Era split: The 5-nominee era (2000-2009) shows +3.5% at BW=21 (p=0.619) and +9.4% at BW=28 (p=0.199). The expanded era (2010-2026) shows +10.9% at BW=21 (p=0.245) and +6.5% at BW=28 (p=0.436). Neither era is individually significant.
I wish Substack rendered .md or LaTeX tables…
C: Methodology
For the curious:
Data: 386,866 film-day observations across 9,036 films, January 2000 to March 2026. Daily box office from The Numbers and Box Office Mojo, merged and standardized.
Nominees: 206 Best Picture nominees across 27 ceremony years, matched to standardized film titles (100% match rate).
Aggregation: For each ceremony year, I summed daily gross across every film in theaters within a 60-day window on either side of the announcement. That gives 3,230 market-day observations.
Method: Regression discontinuity design. The running variable is days from the announcement. The cutoff is day zero. I fit a local linear regression on each side of the cutoff with triangular kernel weights (observations closer to the cutoff get more weight). The jump at the cutoff is the treatment effect.
Controls: Ceremony-year fixed effects (so I’m not comparing 2002 box office to 2024 box office) and day-of-week fixed effects (so I’m not confusing a Tuesday with a Saturday).
Standard errors: Clustered at the ceremony-year level (27 clusters) with a finite-sample correction. P-values use the t(26) distribution rather than the normal approximation.
Bandwidths: Primary: 14, 21, 28, 42 days. Sensitivity: 7 to 50 days in steps of 2.
Outcomes: Log(total daily gross), log(nominee daily gross), log(non-nominee daily gross), nominee market share (level).
D: Limitations
We can’t rule out modest expansion. The 95% confidence interval for the total-market effect spans -5.4% to +20.7%. The data aren’t powered to detect anything smaller than about 18%. It’s possible the Academy creates some new demand, and I just can’t measure it.

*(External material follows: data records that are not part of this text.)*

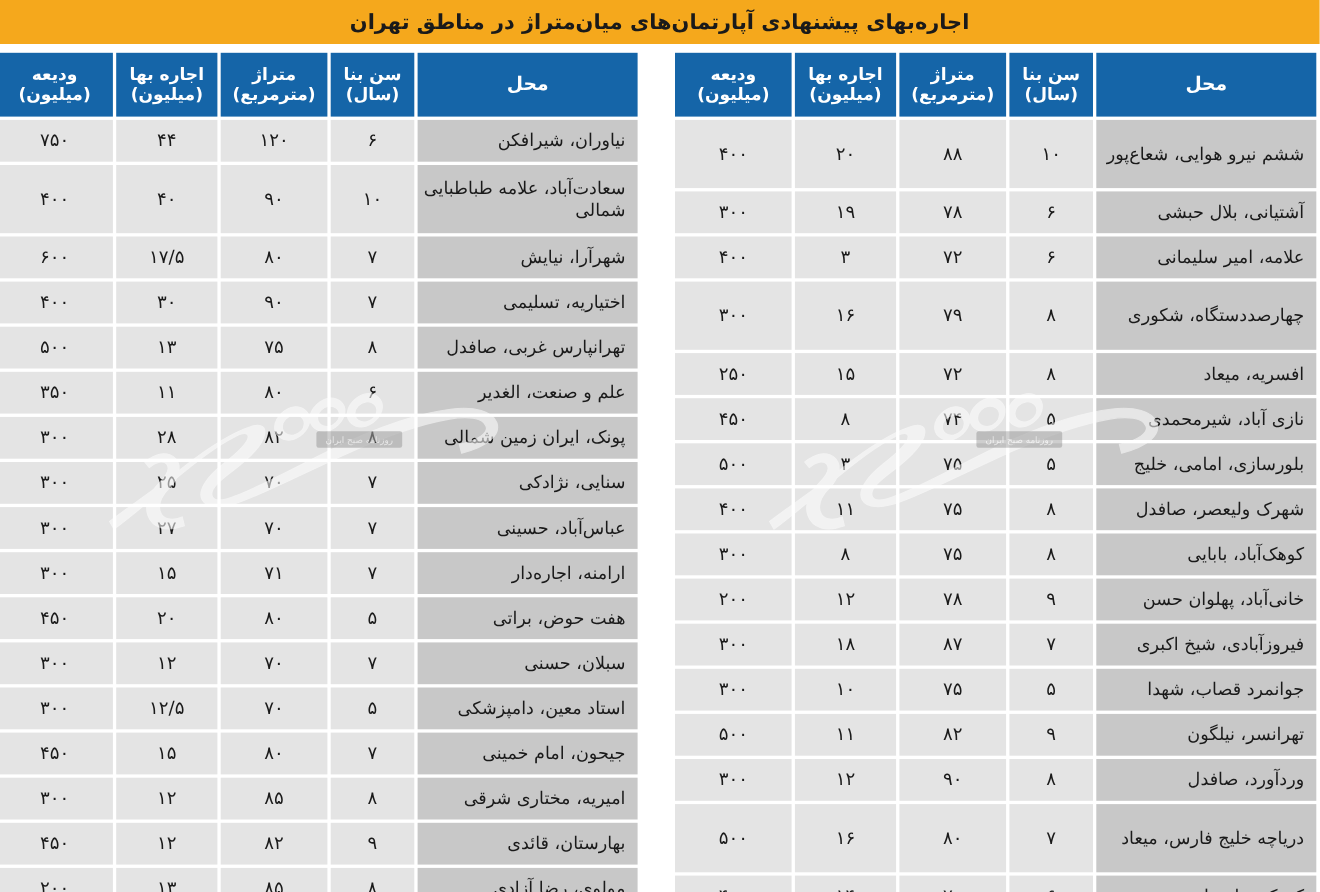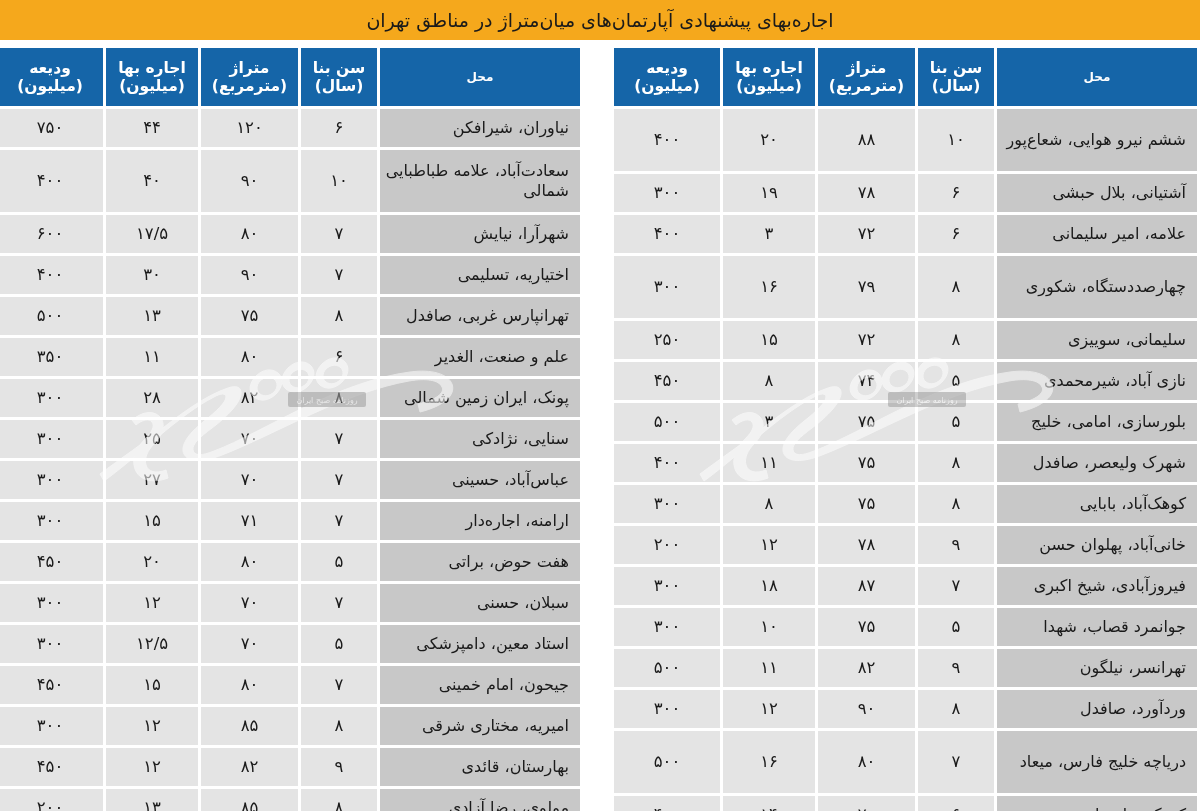--- a/index.html
+++ b/index.html
@@ -24,21 +24,21 @@
     height: 40px;
     background: #F5A81C;
     display: flex;
     align-items: center;
     justify-content: center;
     position: relative;
     z-index: 5;
   }
   .banner-title {
     font-size: 19px;
-    font-weight: normal;
+    font-weight: bold;
     color: #1a1a1a;
     letter-spacing: 0;
     white-space: nowrap;
   }
 
   
   .tables-area {
     position: relative;
     width: 1200px;
     height: 771px;
@@ -75,21 +75,21 @@
     background: #1565A8;
     color: #ffffff;
     font-size: 15.5px;
     font-weight: bold;
     line-height: 1.18;
     height: 58px;
     vertical-align: middle;
     text-align: center;
     padding: 2px 3px;
   }
-  thead th.h-mahal { font-size: 12px; }
+  thead th.h-mahal { font-size: 17px; }
 
   tbody td {
     background: #E4E4E4;
     color: #1a1a1a;
     font-size: 16.5px;
     text-align: center;
     vertical-align: middle;
     padding: 4px 3px;
     line-height: 1.28;
   }
@@ -333,21 +333,21 @@
             <td>۴۰۰</td>
           </tr>
           <tr class="two-line">
             <td class="mahal">چهارصددستگاه، شکوری</td>
             <td>۸</td>
             <td>۷۹</td>
             <td>۱۶</td>
             <td>۳۰۰</td>
           </tr>
           <tr>
-            <td class="mahal">سلیمانی، سوییزی</td>
+            <td class="mahal">افسریه، میعاد</td>
             <td>۸</td>
             <td>۷۲</td>
             <td>۱۵</td>
             <td>۲۵۰</td>
           </tr>
           <tr>
             <td class="mahal">نازی آباد، شیرمحمدی</td>
             <td>۵</td>
             <td>۷۴</td>
             <td>۸</td>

Few clusters. With 27 ceremony years as clusters, the standard errors carry some uncertainty. I apply a finite-sample correction and use the t(26) distribution, which is conservative. The null total-market finding isn’t affected (it’s already insignificant), but the significant share-shift result (p=0.009) should be interpreted with this in mind.
Noisy placebos. Two of four placebo cutoffs are marginally significant, likely reflecting seasonal patterns or other award-season events. The true cutoff is the only one with a positive estimate, and the share-shift result provides independent confirmation, but the placebos aren’t as clean as I’d like.
Award-season contamination. Golden Globes, SAG, Critics’ Choice, and BAFTA cluster in the same January-February window. The RD isolates the jump at the exact Oscar date, but pre-announcement trends already reflect earlier awards momentum.
Seasonal decline. January and February are structurally declining for box office. The day-of-week and ceremony-year fixed effects help, but the strong secular downtrend makes it harder to detect a modest upward shift.
COVID years. The 2020 and 2021 ceremonies had depressed baselines and delayed announcements. Results are robust to excluding them.